Figure 3-7 displays the routing tables after the routers have converged.

Figure 3-7

Figure 3-7 Routing Table After Convergence

Distance vector routing protocols typically implement a routing loop prevention technique known as split horizon. Split horizon prevents information from being sent out the same interface from which it was received. For example, R2 does not send an update containing the network 10.1.0.0 out of Serial 0/0/0, because R2 learned about network 10.1.0.0 through Serial 0/0/0.

After routers within a network have converged, the router can then use the information within the route table to determine the best path to reach a destination.
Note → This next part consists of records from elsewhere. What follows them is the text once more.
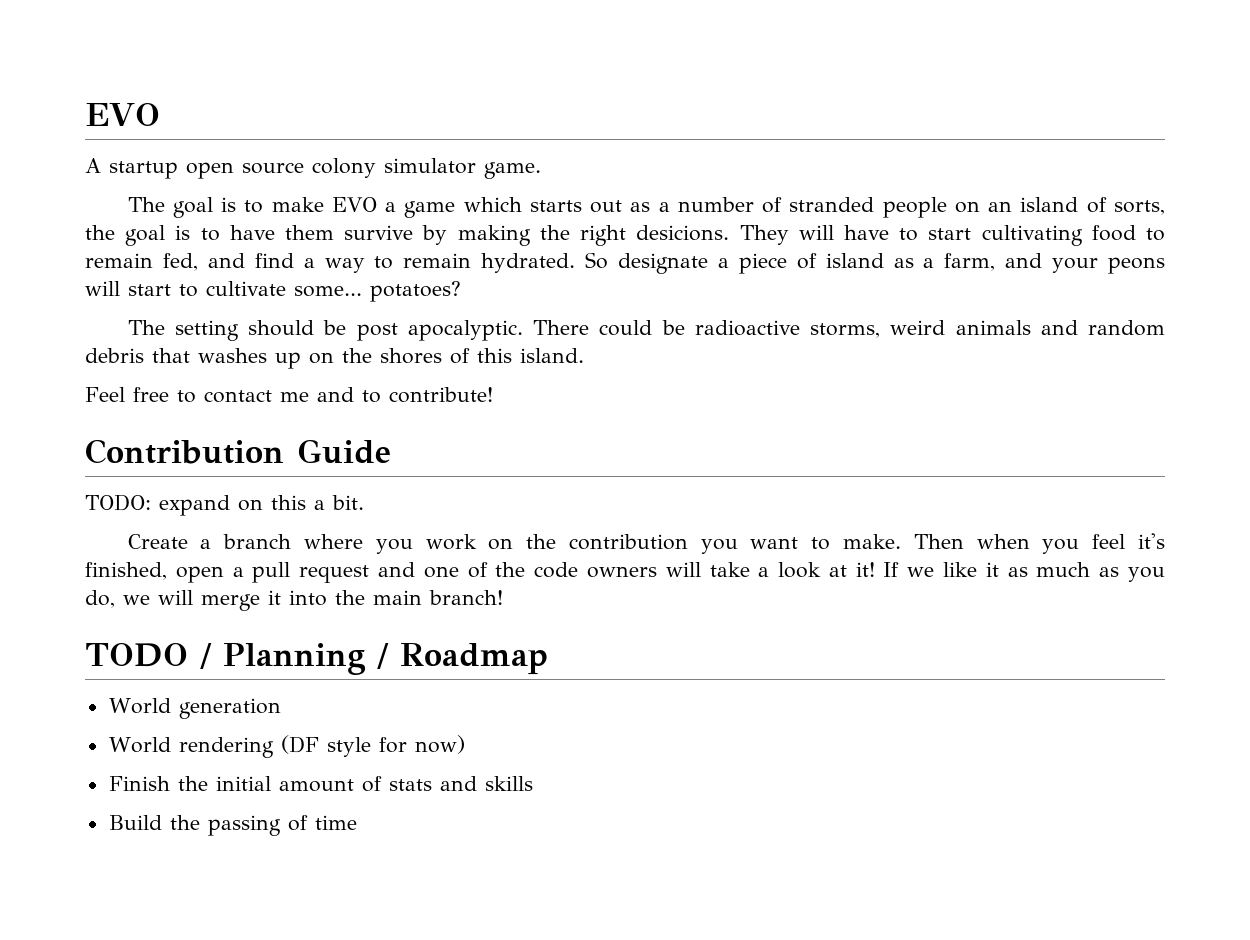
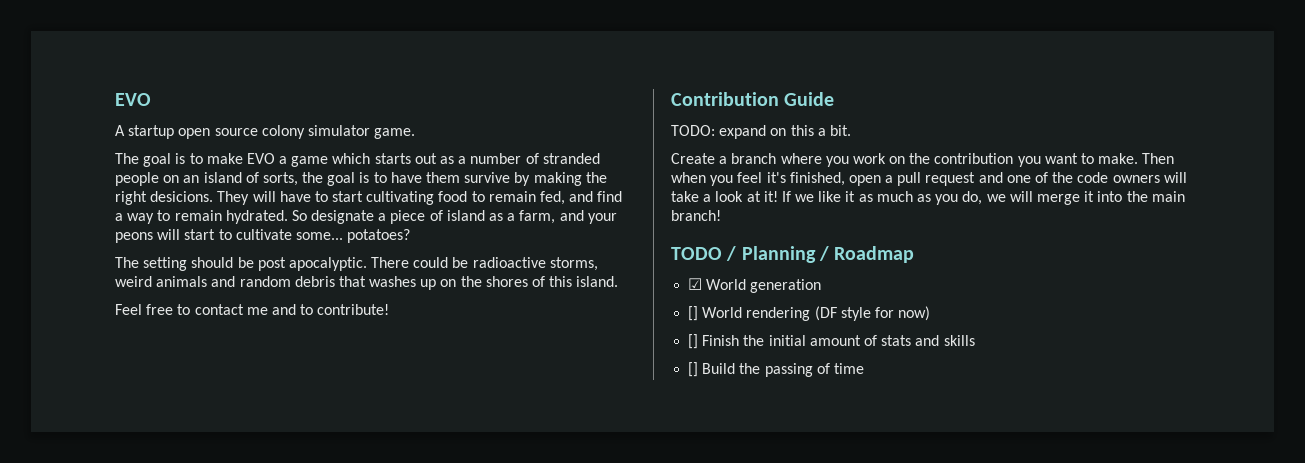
(548, 659) none -> [688,278,703,290] ☑
(281, 708) none -> [688,306,699,321] []
(465, 744) none -> [688,334,699,349] []
(533, 783) none -> [688,362,699,377] []

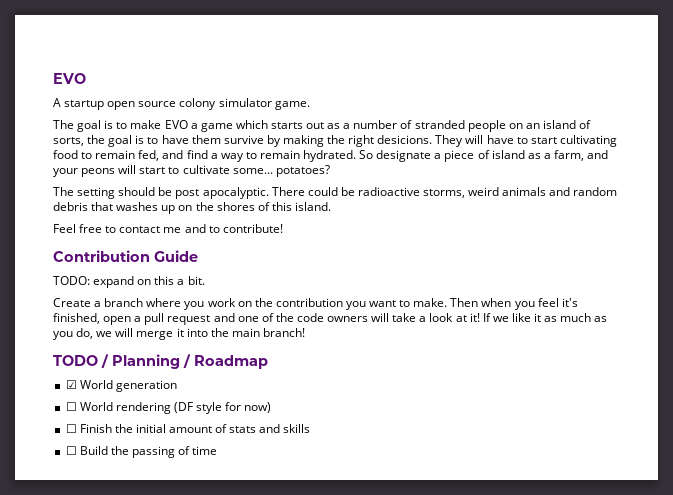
[688,306,699,321] [] -> [65,402,77,411] ☐
[688,334,699,349] [] -> [65,424,77,433] ☐
[688,362,699,377] [] -> [65,446,77,455] ☐

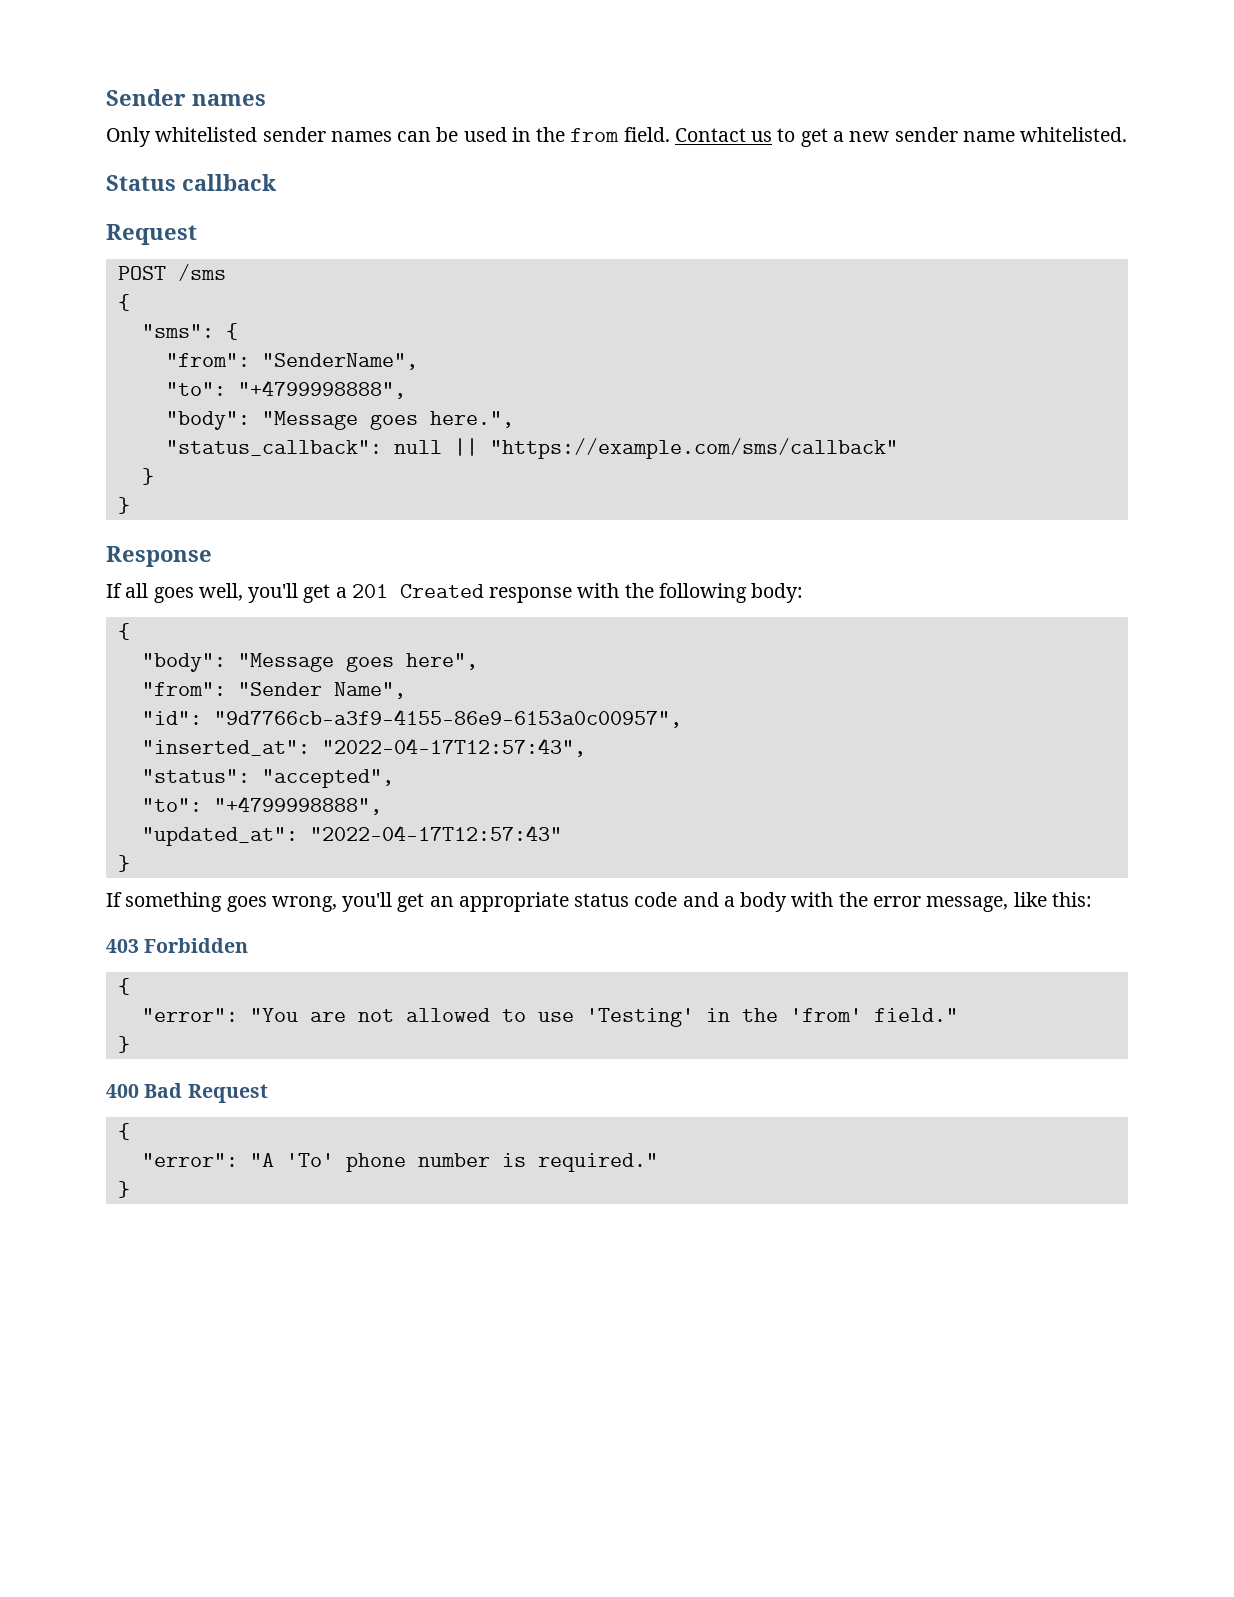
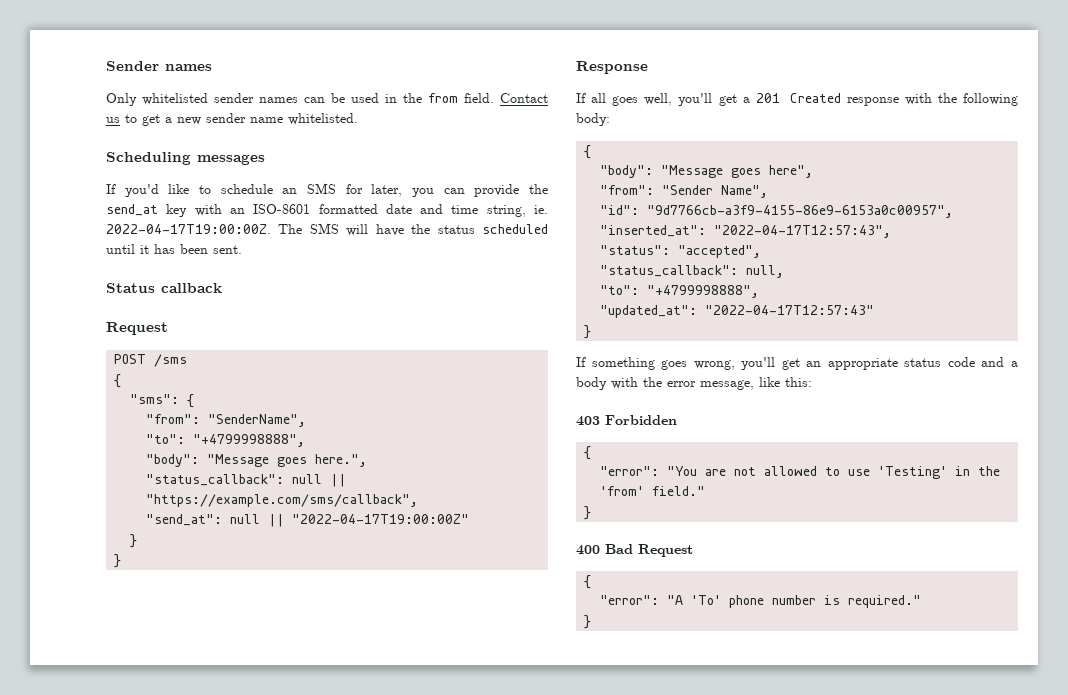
(1128, 134) none -> [106,152,265,165] [106,183,548,197] [106,204,548,217] [106,223,548,236] [106,244,242,254] // Scheduling messages // If you'd like to schedule an SMS for later, you can provide the send_at key with an ISO-8601 formatted date and time string, ie. 2022-04-17T19:00:00Z. The SMS will have the status scheduled until it has been sent.
[489,438,898,459] "https://example.com/sms/callback" -> [146,494,419,507] [146,514,470,527] "https://example.com/sms/callback", // "send_at": null || "2022-04-17T19:00:00Z"
(394, 778) none -> [600,265,785,278] // "status_callback": null,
Different routing protocols have different ways of calculating the best path.

Achieving Convergence (3.1.3.5)

The network has converged when all routers have complete and accurate information about the entire network, as shown in Figure 3-7. Convergence is the time it takes routers to share information, calculate best paths, and update their routing tables. A network is not completely operable until the network has converged; therefore, most networks require short convergence times.

Convergence is both collaborative and independent. The routers share information with each other, but must independently calculate the impacts of the topology change on their own routes. Because they develop an agreement with the new topology independently, they are said to converge on this consensus.

Convergence properties include the speed of propagation of routing information and the calculation of optimal paths. The speed of propagation refers to the amount of time it takes for routers within the network to forward routing information.

As shown in Figure 3-8, routing protocols can be rated based on the speed to convergence; the faster the convergence, the better the routing protocol. Generally, older protocols, such as RIP, are slow to converge, whereas modern protocols, such as EIGRP and OSPF, converge more quickly.